Une campagne de "recrutement" qui fait pitié

http://vidberg.blog.lemonde.fr/2011/06/09/education-nationale-engagez-vous/

Un des nombreux scandales qui émaillent cette année : ce n'est pas le moindre.


Les effectifs des enfants scolarisés ne sont pas en train de fondre. Les nouvelles générations ne représentent pas la moitié des anciennes, et les publics difficiles le sont de plus en plus, dans un climat (fréquent) de mise en accusation des fonctionnaires et de décrédibilisation des "profs", et de suppression ou de fragilisation des dispositifs les plus efficaces pour les élèves en difficulté (Rased, remise en question des RAR, etc.) . Malgré cela, le gouvernement français, qui consacre plus d'argent au remboursement de la dette qu'au budget de l'éducation nationale, refuse de consacrer l'argent qu'il n'a plus (notamment celui des remises d'impôts aux plus riches) à investir dans l'éducation publique et la formation des jeunes. C'est indigne d'un pays comme la France. Comment peut-on croire qu'on va enrayer la désindustrialisation, par exemple, sans former activement les jeunes, comment lutter contre l'abandon des banlieues si on asphyxie le dernier service public présent dans certains quartiers.

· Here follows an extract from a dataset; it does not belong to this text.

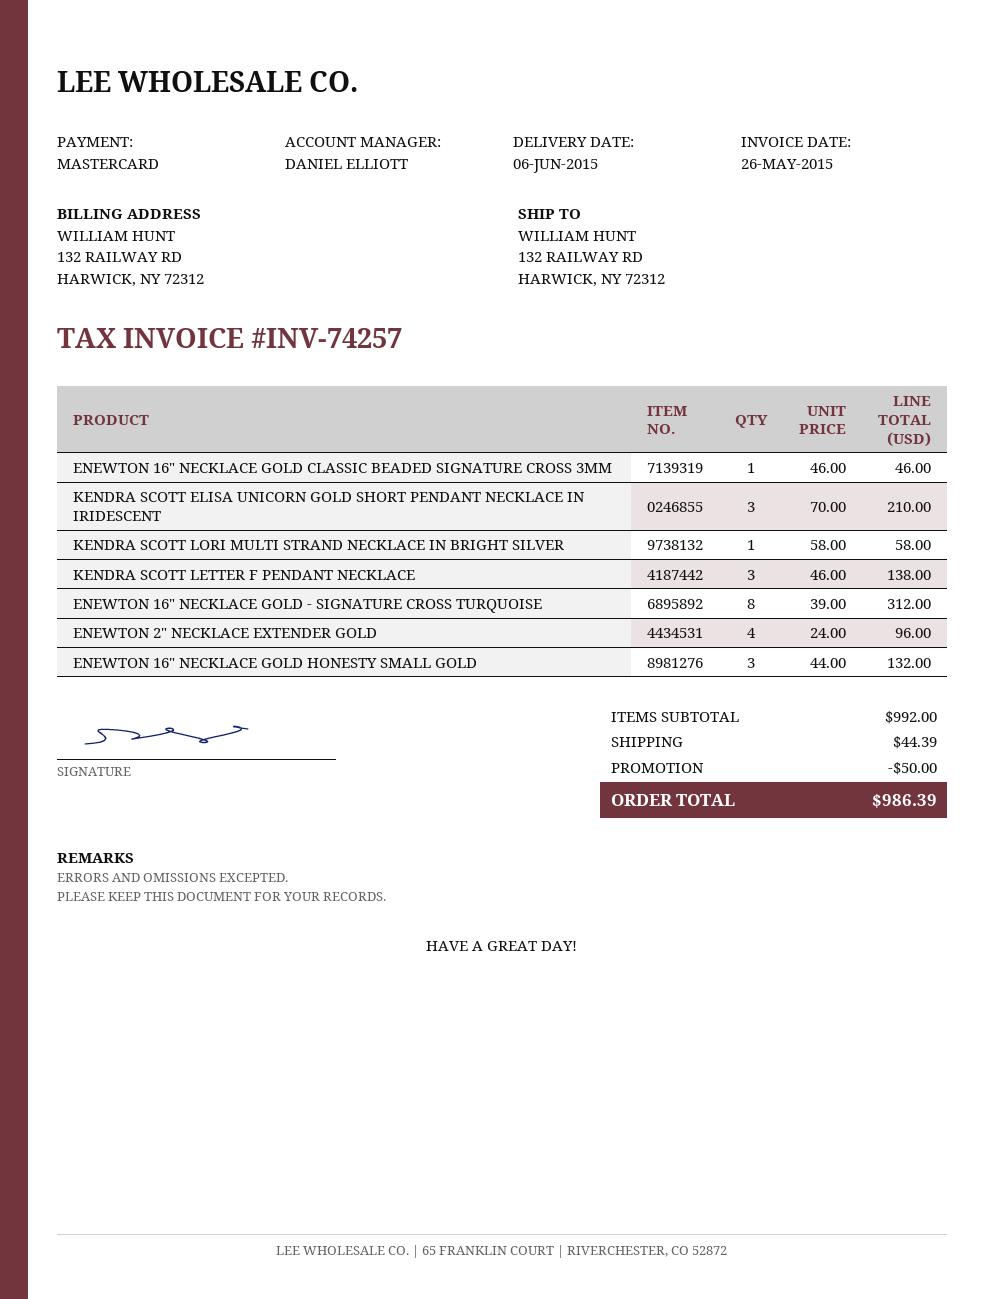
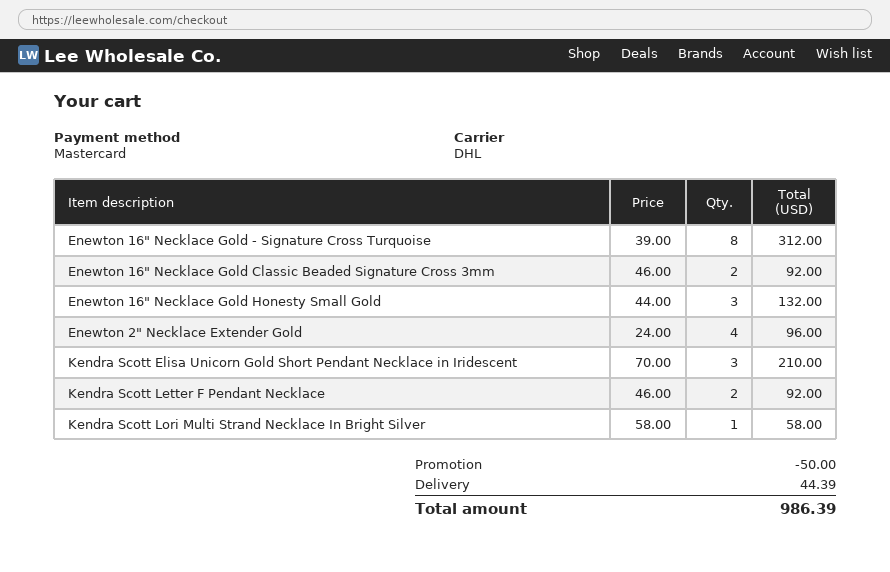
ENEWTON 16" NECKLACE GOLD CLASSIC BEADED SIGNATURE CROSS 3MM: 1 x 46.00 = 46.00 -> 2 x 46.00 = 92.00
KENDRA SCOTT LETTER F PENDANT NECKLACE: 3 x 46.00 = 138.00 -> 2 x 46.00 = 92.00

Il manque bien plus de 16000 enseignants au rendez-vous : ce seront peut-être les femmes "dynamiques" et les hommes "rêveurs" que la publicité du Ministère n'aura pas su attirer sur ces concours qui donnent le droit à aller sans année de transition devant une classe, de préférence en remplaçant un collègue malade, en dépression, ou en disponibilité.

Bon courage aux nouveaux candidats qui vont connaître ce nouveau système, et aux équipes qui devront peut-être jouer encore plus les pompiers en cas de difficulté devant les classes, à moins que la solidarité entre profs elle-aussi ne parvienne plus à résister à ces nouvelles conditions de travail.

 

Sans doute, la considération que tendent aujourd'hui à recevoir les enseignants des parents d'élèves est le reflet de celle que manifeste le gouvernement actuel.